* Exercise description: Please print the entries below exactly, from the line with "[51,461,931,566] Наниматель изменил" through the line with "[51,607,301,653] Оплата труда", including both of those lines and leaving out all others.

* Stored data:
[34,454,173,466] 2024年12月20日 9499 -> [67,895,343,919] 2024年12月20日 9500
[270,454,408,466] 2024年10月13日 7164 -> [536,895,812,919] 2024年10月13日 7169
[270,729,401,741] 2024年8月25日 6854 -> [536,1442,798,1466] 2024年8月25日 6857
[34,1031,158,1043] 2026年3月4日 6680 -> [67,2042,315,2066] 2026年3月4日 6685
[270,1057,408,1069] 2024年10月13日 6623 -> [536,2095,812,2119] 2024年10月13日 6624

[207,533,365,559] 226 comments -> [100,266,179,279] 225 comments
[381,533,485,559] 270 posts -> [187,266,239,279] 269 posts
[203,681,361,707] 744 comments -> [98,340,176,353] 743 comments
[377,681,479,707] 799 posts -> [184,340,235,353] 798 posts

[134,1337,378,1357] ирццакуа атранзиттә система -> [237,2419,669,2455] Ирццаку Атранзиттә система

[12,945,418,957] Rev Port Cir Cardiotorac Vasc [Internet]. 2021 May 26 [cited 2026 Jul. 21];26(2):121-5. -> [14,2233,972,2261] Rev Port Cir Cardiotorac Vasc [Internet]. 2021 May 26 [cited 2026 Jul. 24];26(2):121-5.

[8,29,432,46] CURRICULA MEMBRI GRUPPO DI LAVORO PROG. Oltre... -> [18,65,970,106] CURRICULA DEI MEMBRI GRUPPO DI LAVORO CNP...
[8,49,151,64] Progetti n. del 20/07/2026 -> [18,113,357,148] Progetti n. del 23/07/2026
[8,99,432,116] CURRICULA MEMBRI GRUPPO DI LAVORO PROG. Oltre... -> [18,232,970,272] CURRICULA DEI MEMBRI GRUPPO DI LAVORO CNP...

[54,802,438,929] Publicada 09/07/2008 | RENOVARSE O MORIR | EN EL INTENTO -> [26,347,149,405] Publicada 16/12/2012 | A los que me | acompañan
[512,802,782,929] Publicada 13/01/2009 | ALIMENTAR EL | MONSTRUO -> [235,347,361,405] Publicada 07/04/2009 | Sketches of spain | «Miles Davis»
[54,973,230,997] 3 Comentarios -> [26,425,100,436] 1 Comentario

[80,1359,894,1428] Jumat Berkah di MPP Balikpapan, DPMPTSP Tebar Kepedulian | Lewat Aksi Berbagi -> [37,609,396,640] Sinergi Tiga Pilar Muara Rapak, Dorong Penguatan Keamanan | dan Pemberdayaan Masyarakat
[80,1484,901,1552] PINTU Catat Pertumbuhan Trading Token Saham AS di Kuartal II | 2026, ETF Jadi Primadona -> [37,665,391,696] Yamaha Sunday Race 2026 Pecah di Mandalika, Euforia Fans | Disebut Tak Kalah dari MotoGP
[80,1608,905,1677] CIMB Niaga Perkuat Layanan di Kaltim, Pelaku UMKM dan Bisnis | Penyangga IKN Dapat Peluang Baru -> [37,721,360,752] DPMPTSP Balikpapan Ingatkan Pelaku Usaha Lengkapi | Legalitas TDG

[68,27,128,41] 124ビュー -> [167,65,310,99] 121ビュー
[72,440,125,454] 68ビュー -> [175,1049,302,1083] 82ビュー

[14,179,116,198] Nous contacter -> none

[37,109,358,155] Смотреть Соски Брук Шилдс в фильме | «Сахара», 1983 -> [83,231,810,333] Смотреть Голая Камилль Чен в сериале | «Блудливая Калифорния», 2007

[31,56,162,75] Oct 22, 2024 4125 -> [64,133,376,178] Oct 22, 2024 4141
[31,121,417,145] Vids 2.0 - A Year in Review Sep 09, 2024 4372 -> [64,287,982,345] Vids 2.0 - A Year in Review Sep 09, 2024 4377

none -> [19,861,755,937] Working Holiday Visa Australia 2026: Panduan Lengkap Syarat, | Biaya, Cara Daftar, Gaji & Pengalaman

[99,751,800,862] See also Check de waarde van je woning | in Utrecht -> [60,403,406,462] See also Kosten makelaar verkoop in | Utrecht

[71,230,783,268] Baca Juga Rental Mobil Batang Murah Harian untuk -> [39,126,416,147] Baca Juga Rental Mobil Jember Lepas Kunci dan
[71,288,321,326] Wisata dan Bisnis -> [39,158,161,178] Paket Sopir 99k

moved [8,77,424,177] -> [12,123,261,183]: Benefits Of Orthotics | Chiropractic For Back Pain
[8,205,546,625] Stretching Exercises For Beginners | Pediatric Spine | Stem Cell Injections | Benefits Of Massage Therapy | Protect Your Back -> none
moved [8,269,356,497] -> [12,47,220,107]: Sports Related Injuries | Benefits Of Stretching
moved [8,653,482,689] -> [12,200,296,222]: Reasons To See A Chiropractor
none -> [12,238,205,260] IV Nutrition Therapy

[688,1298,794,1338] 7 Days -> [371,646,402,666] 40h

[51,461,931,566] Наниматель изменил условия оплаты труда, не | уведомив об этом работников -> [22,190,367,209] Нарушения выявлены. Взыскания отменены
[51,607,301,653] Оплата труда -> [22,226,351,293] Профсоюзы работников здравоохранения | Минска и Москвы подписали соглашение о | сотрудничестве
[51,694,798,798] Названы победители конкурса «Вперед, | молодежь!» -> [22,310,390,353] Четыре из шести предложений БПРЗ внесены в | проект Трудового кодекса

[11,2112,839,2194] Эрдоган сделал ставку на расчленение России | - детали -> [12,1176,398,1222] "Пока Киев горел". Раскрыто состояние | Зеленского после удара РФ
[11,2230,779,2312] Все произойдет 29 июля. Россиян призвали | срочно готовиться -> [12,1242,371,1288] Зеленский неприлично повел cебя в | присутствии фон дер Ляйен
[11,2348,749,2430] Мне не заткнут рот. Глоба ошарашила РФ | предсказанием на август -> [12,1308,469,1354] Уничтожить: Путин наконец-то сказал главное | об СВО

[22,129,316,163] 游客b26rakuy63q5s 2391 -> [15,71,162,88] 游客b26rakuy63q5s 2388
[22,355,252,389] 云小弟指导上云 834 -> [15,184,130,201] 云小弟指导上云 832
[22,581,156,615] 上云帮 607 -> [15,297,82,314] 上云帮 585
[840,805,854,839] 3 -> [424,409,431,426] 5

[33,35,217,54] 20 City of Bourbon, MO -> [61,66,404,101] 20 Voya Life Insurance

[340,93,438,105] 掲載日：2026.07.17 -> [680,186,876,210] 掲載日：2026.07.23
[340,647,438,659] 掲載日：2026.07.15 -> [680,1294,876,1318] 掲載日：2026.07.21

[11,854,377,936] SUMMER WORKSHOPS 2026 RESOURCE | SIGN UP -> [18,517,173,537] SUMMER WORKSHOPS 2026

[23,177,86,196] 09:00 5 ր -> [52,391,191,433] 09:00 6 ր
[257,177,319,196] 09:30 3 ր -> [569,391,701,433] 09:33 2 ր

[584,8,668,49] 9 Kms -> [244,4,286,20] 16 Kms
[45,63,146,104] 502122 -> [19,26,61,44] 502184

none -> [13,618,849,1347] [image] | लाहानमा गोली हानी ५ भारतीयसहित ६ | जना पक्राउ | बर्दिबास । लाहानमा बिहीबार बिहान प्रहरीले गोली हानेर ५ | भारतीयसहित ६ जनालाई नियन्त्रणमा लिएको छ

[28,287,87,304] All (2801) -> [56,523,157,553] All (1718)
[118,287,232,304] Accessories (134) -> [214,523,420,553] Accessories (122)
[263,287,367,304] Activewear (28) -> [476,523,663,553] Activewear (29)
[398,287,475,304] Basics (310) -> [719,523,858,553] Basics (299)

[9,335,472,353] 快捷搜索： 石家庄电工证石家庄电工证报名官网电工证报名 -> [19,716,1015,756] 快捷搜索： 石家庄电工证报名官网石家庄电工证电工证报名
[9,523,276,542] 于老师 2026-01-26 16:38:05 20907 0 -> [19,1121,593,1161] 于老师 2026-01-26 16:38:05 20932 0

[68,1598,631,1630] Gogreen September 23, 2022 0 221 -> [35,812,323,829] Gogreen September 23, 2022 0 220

* Written solution:
[51,461,931,566] Наниматель изменил условия оплаты труда, не | уведомив об этом работников -> [22,190,367,209] Нарушения выявлены. Взыскания отменены
[51,607,301,653] Оплата труда -> [22,226,351,293] Профсоюзы работников здравоохранения | Минска и Москвы подписали соглашение о | сотрудничестве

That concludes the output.